(DATA Opens)

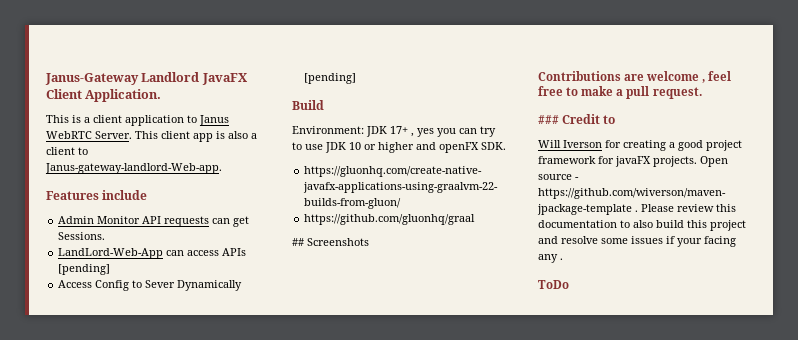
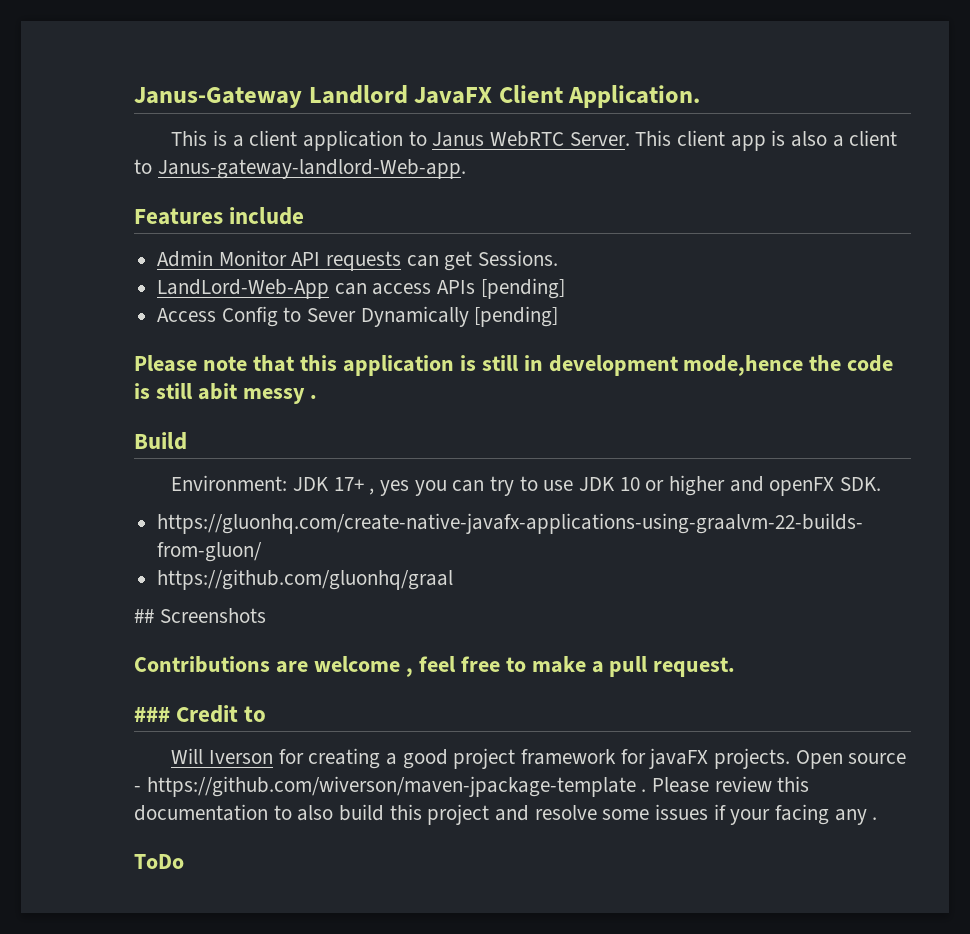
(357, 78) none -> [134,355,894,376] [134,383,317,404] // Please note that this application is still in development mode,hence the code is still abit messy .

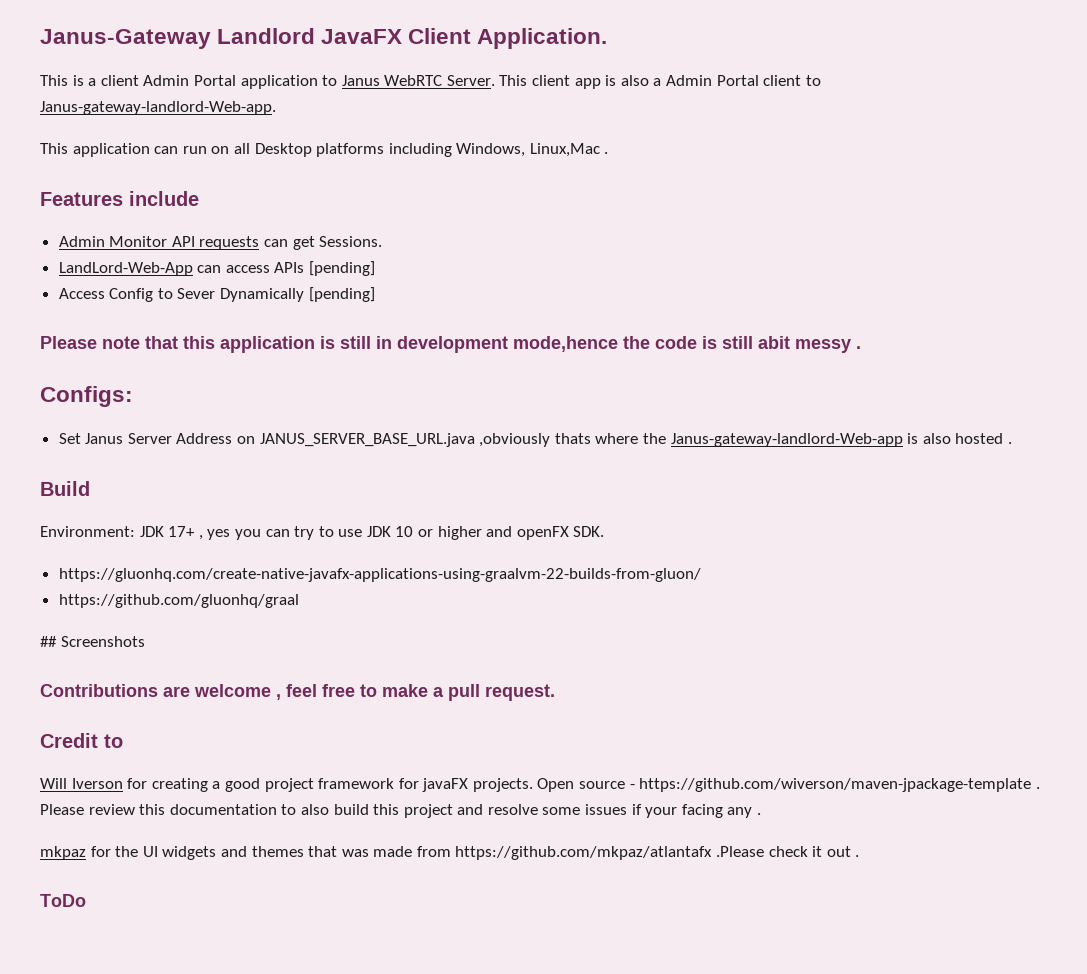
(298, 138) none -> [143,75,236,86] Admin Portal
(844, 141) none -> [666,75,759,86] Admin Portal
(466, 169) none -> [40,143,609,157] // This application can run on all Desktop platforms including Windows, Linux,Mac .
(317, 396) none -> [40,386,133,407] [58,433,1012,447] // Configs: // Set Janus Server Address on JANUS_SERVER_BASE_URL.java ,obviously thats where the Janus-gateway-landlord-Web-app is also hosted .
[134,707,170,722] ### -> (555, 692) none
(878, 818) none -> [40,846,860,860] // mkpaz for the UI widgets and themes that was made from https://github.com/mkpaz/atlantafx .Please check it out .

(DATA Closes)

• **WORK ITEM**: Take the data above and repeat it exactly, leaving each picture out.

• **EXPECTED OUTPUT**:
(357, 78) none -> [134,355,894,376] [134,383,317,404] // Please note that this application is still in development mode,hence the code is still abit messy .

(298, 138) none -> [143,75,236,86] Admin Portal
(844, 141) none -> [666,75,759,86] Admin Portal
(466, 169) none -> [40,143,609,157] // This application can run on all Desktop platforms including Windows, Linux,Mac .
(317, 396) none -> [40,386,133,407] [58,433,1012,447] // Configs: // Set Janus Server Address on JANUS_SERVER_BASE_URL.java ,obviously thats where the Janus-gateway-landlord-Web-app is also hosted .
[134,707,170,722] ### -> (555, 692) none
(878, 818) none -> [40,846,860,860] // mkpaz for the UI widgets and themes that was made from https://github.com/mkpaz/atlantafx .Please check it out .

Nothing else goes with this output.